Через семь дней нас стали вызывать и объявлять приговоры. Всего было исключено из университета и выслано из Москвы человек сто. Остальные отделались дисциплинарными университетскими взысканиями и остались в университете.
Меня на этот раз большие репрессии миновали.
Студенческие волнения всколыхнули всю массу студенчества. Получив первое боевое крещение и сплотившись в тюрьме и во время высылок, студенты стали более интенсивно работать на общественной арене
Эти волнения всколыхнули немного и либеральные слои общества. Пошли сборы в пользу арестованных и высланных. Денег было собрано немало.
Эти студенческие волнения можно считать первым всплеском волны нового общественного подъема, пришедшего на смену реакции 80-х годов. Этот подъем особенно усилился, когда через некоторое время выступил новый класс -- пролетариат, который вскоре стал гегемоном революционного движения.
Интересно отметить, что среди сидевших в это время в Бутырках были следующие студенты, впоследствии ставшие большевиками: А. Н. Винокуров -- бывший председатель Верховного суда СССР, И. С. Вегер -- видный большевик, И. А. Давыдов -- ныне профессор, коммунист, и, наконец, автор этих строк.

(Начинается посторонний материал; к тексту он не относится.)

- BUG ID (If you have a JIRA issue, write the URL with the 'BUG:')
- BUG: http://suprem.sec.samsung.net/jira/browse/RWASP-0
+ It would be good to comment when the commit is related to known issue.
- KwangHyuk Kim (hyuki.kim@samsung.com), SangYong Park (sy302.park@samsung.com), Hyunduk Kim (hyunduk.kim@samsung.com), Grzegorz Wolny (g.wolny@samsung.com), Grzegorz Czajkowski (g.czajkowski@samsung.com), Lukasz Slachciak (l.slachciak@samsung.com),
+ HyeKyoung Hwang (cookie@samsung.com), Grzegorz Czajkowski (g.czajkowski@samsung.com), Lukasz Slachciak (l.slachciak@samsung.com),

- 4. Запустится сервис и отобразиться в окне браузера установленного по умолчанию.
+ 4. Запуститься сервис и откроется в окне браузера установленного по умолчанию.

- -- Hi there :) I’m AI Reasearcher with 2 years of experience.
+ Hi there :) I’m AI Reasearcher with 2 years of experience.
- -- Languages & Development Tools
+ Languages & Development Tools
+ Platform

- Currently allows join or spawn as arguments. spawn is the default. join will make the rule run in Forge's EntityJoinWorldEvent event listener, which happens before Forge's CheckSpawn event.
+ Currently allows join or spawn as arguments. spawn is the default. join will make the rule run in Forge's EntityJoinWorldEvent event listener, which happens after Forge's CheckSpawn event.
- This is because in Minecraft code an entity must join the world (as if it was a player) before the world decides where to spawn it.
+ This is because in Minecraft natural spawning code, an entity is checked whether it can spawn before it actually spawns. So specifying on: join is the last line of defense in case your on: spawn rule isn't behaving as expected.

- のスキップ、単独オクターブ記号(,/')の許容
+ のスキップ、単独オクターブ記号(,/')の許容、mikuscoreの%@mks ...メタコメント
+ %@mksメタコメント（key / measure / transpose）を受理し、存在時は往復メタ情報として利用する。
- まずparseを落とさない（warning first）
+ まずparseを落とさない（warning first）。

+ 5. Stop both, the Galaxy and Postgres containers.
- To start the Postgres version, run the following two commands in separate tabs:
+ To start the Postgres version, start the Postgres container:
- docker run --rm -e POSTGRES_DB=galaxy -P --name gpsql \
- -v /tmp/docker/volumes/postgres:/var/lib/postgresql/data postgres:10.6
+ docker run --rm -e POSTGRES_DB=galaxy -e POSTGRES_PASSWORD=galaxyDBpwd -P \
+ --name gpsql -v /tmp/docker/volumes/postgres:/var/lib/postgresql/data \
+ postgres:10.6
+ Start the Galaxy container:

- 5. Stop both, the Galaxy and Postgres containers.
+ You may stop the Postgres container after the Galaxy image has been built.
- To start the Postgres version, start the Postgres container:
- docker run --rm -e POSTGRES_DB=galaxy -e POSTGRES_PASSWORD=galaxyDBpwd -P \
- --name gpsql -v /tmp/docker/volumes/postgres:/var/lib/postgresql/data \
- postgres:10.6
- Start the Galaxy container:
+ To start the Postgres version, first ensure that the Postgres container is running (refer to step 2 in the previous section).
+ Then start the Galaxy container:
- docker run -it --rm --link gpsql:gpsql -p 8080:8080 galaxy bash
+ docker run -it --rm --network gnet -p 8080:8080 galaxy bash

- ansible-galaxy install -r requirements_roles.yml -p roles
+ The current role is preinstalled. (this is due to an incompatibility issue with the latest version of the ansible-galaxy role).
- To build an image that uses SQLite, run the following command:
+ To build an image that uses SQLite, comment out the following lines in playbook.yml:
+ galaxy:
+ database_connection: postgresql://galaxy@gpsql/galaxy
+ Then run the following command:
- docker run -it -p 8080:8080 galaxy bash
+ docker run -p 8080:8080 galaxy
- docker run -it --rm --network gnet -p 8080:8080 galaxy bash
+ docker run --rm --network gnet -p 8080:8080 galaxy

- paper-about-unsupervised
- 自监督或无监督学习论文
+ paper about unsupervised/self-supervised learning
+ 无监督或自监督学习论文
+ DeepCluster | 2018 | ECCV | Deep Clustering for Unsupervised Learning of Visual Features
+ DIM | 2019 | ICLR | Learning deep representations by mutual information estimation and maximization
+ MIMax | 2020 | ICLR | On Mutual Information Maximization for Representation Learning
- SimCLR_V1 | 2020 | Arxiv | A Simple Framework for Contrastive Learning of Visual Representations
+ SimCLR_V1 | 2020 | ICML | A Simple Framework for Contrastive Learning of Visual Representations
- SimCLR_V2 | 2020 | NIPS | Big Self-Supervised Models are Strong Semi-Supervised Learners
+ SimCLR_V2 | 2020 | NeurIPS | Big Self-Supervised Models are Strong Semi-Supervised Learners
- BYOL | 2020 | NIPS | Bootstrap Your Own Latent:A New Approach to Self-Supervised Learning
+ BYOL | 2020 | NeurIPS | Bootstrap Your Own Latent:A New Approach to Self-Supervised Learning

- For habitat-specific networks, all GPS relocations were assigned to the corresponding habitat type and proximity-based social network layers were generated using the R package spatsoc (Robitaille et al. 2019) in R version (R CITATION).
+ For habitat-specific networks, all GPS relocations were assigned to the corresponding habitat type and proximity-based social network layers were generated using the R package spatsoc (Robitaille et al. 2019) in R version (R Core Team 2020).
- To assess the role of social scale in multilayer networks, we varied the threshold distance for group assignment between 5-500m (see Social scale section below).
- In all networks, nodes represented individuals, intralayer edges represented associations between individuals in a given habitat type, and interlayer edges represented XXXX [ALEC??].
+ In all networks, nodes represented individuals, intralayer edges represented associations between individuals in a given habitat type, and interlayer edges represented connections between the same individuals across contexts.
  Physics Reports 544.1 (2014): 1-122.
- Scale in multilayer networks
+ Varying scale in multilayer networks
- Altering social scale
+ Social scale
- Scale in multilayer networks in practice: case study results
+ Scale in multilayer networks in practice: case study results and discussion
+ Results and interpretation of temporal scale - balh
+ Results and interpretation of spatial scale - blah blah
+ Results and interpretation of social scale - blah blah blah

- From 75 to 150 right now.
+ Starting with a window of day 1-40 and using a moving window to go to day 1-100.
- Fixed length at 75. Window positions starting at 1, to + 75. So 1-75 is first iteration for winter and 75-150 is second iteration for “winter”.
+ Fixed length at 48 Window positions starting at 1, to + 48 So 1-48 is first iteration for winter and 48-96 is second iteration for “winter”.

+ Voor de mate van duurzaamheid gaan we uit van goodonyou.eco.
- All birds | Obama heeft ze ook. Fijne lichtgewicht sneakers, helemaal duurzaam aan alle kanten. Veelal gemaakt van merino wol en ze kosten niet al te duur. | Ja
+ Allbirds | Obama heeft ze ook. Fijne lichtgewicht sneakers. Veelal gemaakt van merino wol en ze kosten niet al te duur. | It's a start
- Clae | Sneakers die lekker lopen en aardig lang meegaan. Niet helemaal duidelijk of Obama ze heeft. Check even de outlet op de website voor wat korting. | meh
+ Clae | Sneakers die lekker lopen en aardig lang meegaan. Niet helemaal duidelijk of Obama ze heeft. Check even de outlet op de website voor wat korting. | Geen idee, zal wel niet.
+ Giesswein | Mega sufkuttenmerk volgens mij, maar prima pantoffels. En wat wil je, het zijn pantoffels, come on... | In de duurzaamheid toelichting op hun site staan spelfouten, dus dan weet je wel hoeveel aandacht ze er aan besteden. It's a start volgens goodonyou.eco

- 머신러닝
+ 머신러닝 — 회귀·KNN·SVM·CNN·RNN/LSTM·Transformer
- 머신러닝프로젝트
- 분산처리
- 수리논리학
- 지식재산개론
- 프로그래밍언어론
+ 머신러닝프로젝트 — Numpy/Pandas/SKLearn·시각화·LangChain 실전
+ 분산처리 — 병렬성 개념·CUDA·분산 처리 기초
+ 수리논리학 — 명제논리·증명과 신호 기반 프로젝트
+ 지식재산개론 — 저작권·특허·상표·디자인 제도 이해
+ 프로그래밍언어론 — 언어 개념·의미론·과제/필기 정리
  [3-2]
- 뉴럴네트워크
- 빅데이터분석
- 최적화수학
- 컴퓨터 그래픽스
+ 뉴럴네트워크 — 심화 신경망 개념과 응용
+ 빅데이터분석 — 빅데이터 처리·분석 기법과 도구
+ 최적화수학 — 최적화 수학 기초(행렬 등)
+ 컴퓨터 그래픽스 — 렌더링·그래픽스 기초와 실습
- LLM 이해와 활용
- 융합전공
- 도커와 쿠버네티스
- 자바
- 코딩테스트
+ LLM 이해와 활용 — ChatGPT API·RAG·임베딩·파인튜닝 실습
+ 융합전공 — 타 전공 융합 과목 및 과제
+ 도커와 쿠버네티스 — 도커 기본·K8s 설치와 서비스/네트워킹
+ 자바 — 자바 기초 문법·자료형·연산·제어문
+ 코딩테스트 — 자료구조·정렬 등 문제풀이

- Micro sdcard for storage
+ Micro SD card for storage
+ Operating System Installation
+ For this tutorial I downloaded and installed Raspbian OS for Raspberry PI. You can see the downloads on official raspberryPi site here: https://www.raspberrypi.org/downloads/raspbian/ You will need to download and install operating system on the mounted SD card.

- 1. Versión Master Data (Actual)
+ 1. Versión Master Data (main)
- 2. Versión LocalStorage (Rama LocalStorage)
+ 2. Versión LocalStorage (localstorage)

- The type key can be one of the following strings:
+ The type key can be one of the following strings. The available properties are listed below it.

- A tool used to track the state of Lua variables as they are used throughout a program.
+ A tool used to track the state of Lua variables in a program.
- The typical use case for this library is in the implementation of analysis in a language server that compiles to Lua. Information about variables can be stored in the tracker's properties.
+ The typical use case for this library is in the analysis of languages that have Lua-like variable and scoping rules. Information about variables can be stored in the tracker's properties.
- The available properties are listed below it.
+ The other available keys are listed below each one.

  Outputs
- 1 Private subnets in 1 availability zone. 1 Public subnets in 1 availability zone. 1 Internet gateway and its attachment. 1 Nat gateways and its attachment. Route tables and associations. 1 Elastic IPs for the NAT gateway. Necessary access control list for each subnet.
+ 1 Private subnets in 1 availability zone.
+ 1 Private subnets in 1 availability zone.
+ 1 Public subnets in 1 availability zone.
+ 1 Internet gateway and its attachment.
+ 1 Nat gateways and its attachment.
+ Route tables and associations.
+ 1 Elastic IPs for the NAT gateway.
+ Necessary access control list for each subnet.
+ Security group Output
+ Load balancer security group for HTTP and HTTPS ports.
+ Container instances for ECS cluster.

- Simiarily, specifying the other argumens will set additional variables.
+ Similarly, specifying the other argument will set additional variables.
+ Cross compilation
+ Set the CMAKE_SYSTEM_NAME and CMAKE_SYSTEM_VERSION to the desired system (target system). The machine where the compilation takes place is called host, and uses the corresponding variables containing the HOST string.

После окончания волнений перед союзным советом землячеств, сильно потрепанным после арестов и высылок, встал вопрос о посылке делегации на всемирный студенческий конгресс, назначенный во Франции, в Монпелье, по случаю шестисотлетия университета в этом городе. Выбор нал на ^ А. И. Добронравова и еще одного студента.
На съезде оба представителя выступили с речами, в которых развернули картину политического гнета, царившего в России над университетами, и запрещения каких бы то ни было студенческих организаций. По приезде в Россию оба были исключены из университета за свои выступления на съезде. Добронравов поехал в третий раз в Нижний и жил там, как и прежде, перебиваясь уроками. Весной 1891 года он внезапно заболел туберкулезом уха, с уха болезнь перешла на мозг, и через несколько дней Добронравов умер.
Мне в качестве представителя нижегородского землячества пришлось хоронить его и говорить на могиле речь. Незадолго до смерти он сблизился с кружком нижегородских марксистов, о котором я скажу ниже.
Я уверен, что, останься он жить, при его уме, боевой натуре и пролетарской психологии, из него вышел бы марксист-большевик.